Why do stocks going out of the Dow Jones industrial average generally outperform the stocks that replace them?
This is an example of regression to the mean. When something does really well or really poorly, there’s probably either good or bad luck involved.
Athletes that win tournaments typically haven’t gone on to do well the next time. That’s because they were lucky the first time.
But what about stocks?
Companies doing poorly that go out of the Dow are probably not as bad as they seem — they’ve just been having bad luck. Companies coming into the Dow likely aren’t as good as they seem and will probably disappoint afterward.
You did a study on this. Can you describe it?
My students and I put together a portfolio of stocks going into and out of the Dow. The ones going out beat the ones going in by about 4% a year.
Several years later, we looked at the portfolio again, and everything held up. Coincidental things tend to disappear; things that are real tend to persist.
Another surprise you’ve cited — No. 2: Stocks with the most optimistic earnings forecasts typically do worse than stocks with the most pessimistic forecasts.
It’s likely that analysts are too optimistic or too pessimistic in their forecasts. For example, if they’re forecasting 30% earnings growth, it’s more likely that the best forecast is 10%.

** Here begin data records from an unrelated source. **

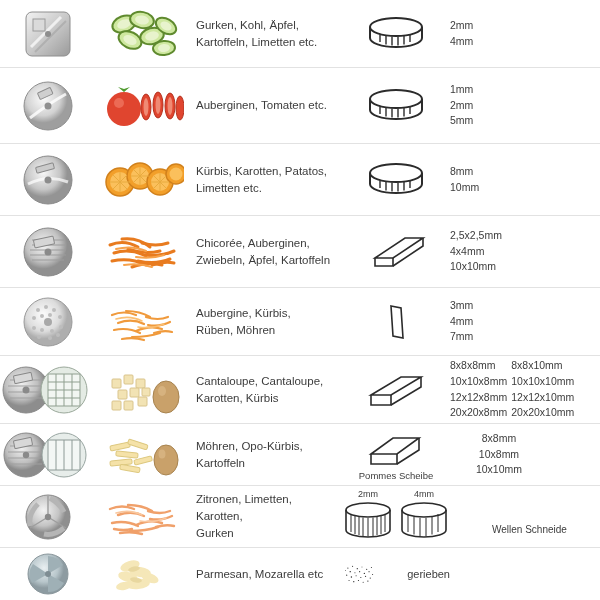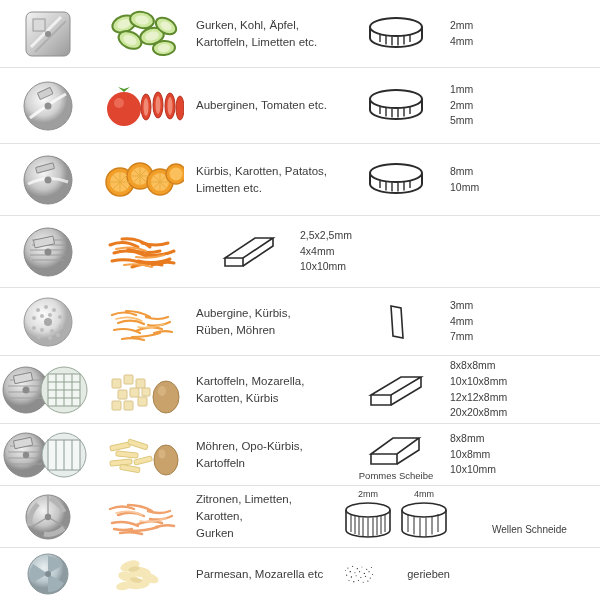"Chicorée, Auberginen," div.cell-desc { html: none -> <div> <div>Chicorée, Auberginen,</div> <div>Zwiebeln, Äpfel, Kartoffeln</div> </div> }
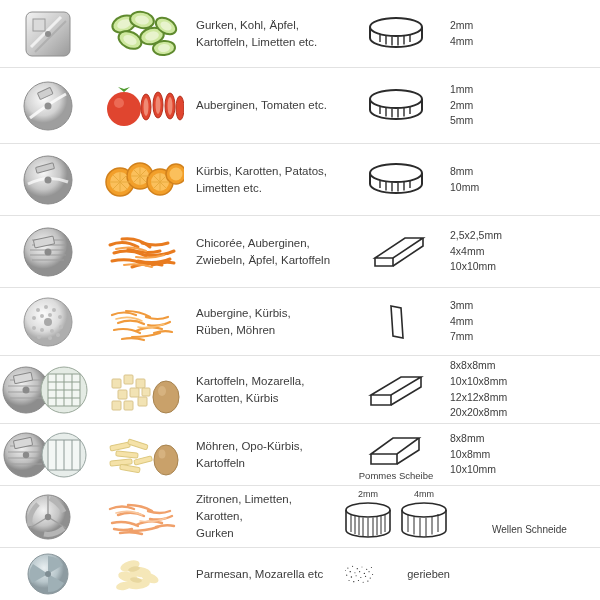"8x8x10mm" div { html: none -> <div> <div>8x8x10mm</div> <div>10x10x10mm</div> <div>12x12x10mm</div> <div>20x20x10mm</div> </div> }
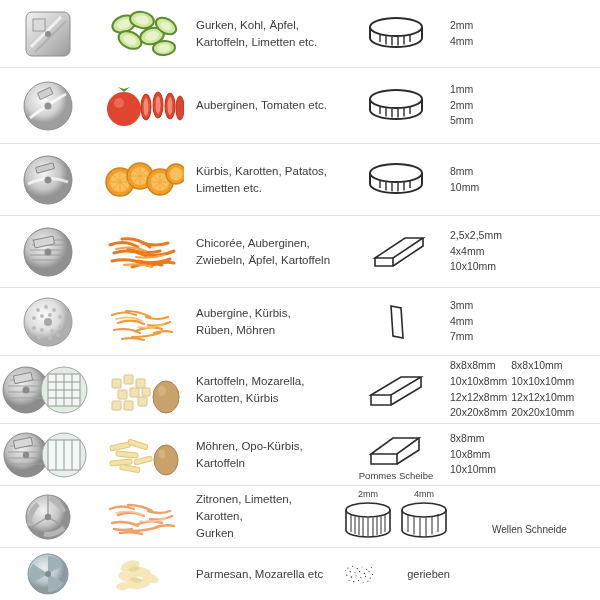"Kartoffeln, Mozarella," div { text: Kartoffeln, Mozarella -> Cantaloupe, Cantaloupe }
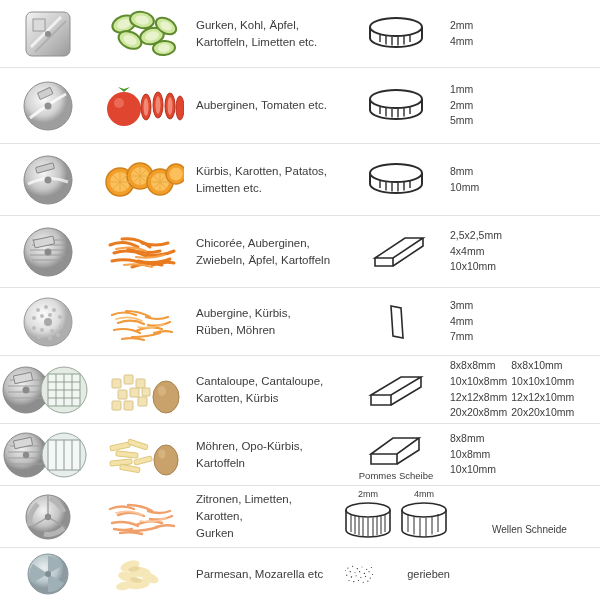"8x8mm" div { text-align: left -> center }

We did a study of stocks over a 15-year period that looked at the ones with the most optimistic and the most pessimistic forecasts in a portfolio we put together.
What did you find?
Those with the most optimistic forecasts did worse than the ones with the most pessimistic forecasts. I replicated that study last year with new data. It still held up. The explanation, again, is regression to the mean.
Things that seem to be really far from average are in truth probably not that far from average. It’s just a little bit of luck that makes them seem better or worse than they are.
Here’s a third surprise: Stocks with clever ticker symbols beat the market.
A number of years ago, a study was conducted in which people were asked which stock symbols they thought were clever or cute. [The researchers] narrowed down the list and created a portfolio of these stocks. It beat the market by about 6% a year.
Around 10 years ago, my students and I did a study in which we found that these stocks were still beating the market by about 6%. I have a couple of ideas about the reason for that persistence.
What’s your thinking?
People remember a company with a cute ticker symbol.
For instance, WOOF for a company of veterinary hospitals [VCA, Inc.] did really well [because] when thinking about investing in the pet industry, you’re more likely to remember a stock with a clever ticker symbol.
Other examples of stocks that have done better than those with boring symbols are LUV [Southwest Airlines] and MOO [VanEck Vectors Agribusiness], a stockyard company.
What’s another possible reason for the good performance of stocks with clever ticker symbols?
It may be a sign that it’s a company with clever people working for it.
Here’s surprise No. 4: Stocks that make Fortune magazine’s “most admired” list beat the market — but stocks chosen in the business books like “Good to Great” and “In Search of Excellence” did not.
The stocks Fortune has on its “Most Admired” list tend to do better than the S&P 500. They survey thousands of people – analysts, CEOs, directors — about the companies [to get input] in several categories.
So that’s pretty much the ultimate scuttlebutt. You can’t get that stuff by looking at a balance sheet. But for those two books, the authors looked back at which stocks did well in the past and then tried to make up explanations for what they had in common.
What’s wrong with this?
There are always going to be a bunch of stocks that did well in the past.